Khai Diep has no feelings. Well, he feels irritation when people move his things or contentment when ledgers balance down to the penny, but not big, important emotions—like grief. And love. He thinks he’s defective. His family knows better—that his autism means he just processes emotions differently. When he steadfastly avoids relationships, his mother takes matters into her own hands and returns to Vietnam to find him the perfect bride.
As a mixed-race girl living in the slums of Ho Chi Minh City, Esme Tran has always felt out of place. When the opportunity arises to come to America and meet a potential husband, she can’t turn it down, thinking this could be the break her family needs. Seducing Khai, however, doesn’t go as planned. Esme’s lessons in love seem to be working…but only on herself. She’s hopelessly smitten with a man who’s convinced he can never return her affection.
With Esme’s time in the United States dwindling, Khai is forced to understand he’s been wrong all along. And there’s more than one way to love.
I absolutely loved The Kiss Quotient and couldn’t wait to get my copy of this author’s sophomore release, The Bride Test. You guys, I didn’t even read the blurb until right before I decided to sit down and read. Lol. I didn’t quite love this book as much as I did it’s predecessor, but I enjoyed it quite a bit.
Readers are introduced to My (she changes her name to Esme when she comes to the US), a woman living in Vietnam in cramped conditions with her mother, grandmother, and young daughter. She works as a maid to make ends meet, but dreams of giving her daughter a better life. One evening while at work she meets a woman who offers her a way to change her life. By traveling to America and becoming a bride.

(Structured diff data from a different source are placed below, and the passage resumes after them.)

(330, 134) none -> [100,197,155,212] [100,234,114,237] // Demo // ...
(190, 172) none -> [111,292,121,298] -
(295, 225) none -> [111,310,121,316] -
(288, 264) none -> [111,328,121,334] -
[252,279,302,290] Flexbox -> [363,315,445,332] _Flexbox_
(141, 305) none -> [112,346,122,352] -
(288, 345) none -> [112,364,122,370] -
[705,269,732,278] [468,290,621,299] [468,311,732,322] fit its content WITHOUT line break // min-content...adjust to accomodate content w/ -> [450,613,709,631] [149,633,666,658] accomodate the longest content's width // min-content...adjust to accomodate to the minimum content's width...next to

If you’ve read The Kiss Quotient, then you should remember Khai Diep. He’s Michael’s cousin, Quan’s brother, some sort of accountant and lives with Asperger’s Syndrome. He lives an orderly life, on a set schedule, and has no desire to change anything up. Then his mother comes home from Vietnam and announces he’ll have a housemate for the summer and that she’s already booked them a wedding hall in August.
This was a very emotional love story. Between Khai’s struggle to understand both his own and Esme’s feelings and Esme’s desire to make everyone happy while at the same time trying to acclimate to living in a new country, which is essentially a whole new world, I got choked up more than once. I couldn’t help it.
I was totally absorbed in this story and glued to the page and then there was a scene in the book that set me aback and made me pause in a HOLY SHIT NO way. I’m going to spoiler tag it so don’t read it if you don’t want to know….
Esme and Khai go to a wedding and while wandering around by herself, Esme goes into a dressing room where the bride’s wedding dress is hanging on a hanger. She wants to try it on so bad that she begins to take off her clothes to try it on and all I could think was OMGOMGOMGOMGOMGOMG SHE’S TRYING ON THIS WOMAN’S WEDDING DRESS. NOOOOOOOO.
Thankfully she is interrupted by Khai and then they are both interrupted by another couple coming in the room to have sex. She and Khai are forced into a closet to hide and of course she’s naked, so it served it’s purpose in the story, but I can’t tell you how worried I was that she was going to try on that dress and get caught. THE STRESS.
Thankfully I kept reading, because this was such a solid, sweet romance.
The Bride Test is at it’s heart a story about two people stepping outside of their comfort zones, in different ways and for different reasons, and finding love on the other side. The Esme from the beginning of the book who is always trying to please everyone finds her strength and understands her value by the end. The Khai who didn’t think he could love discovers that he loves just as hard and just as deep as the rest of his family when he falls for Esme.
Despite the angst of misunderstandings and insecurities, and all the times I got choked up and stressed out, I really enjoyed this couple and their journey to HEA.
One of the best parts of this book is the main character’s interaction with family and friends. Especially Quan. I am all heart eyes in love-lust with him and am absolutely on the edge of my seat in anticipation for his story. I think I read somewhere that his book is coming up next and this makes Angela a very happy girl.
Final Grade- B-
How did you change your life when you were trapped like this? Her history didn’t define her. Her origins didn’t define her. At least, they shouldn’t. She could be more, if she had a chance.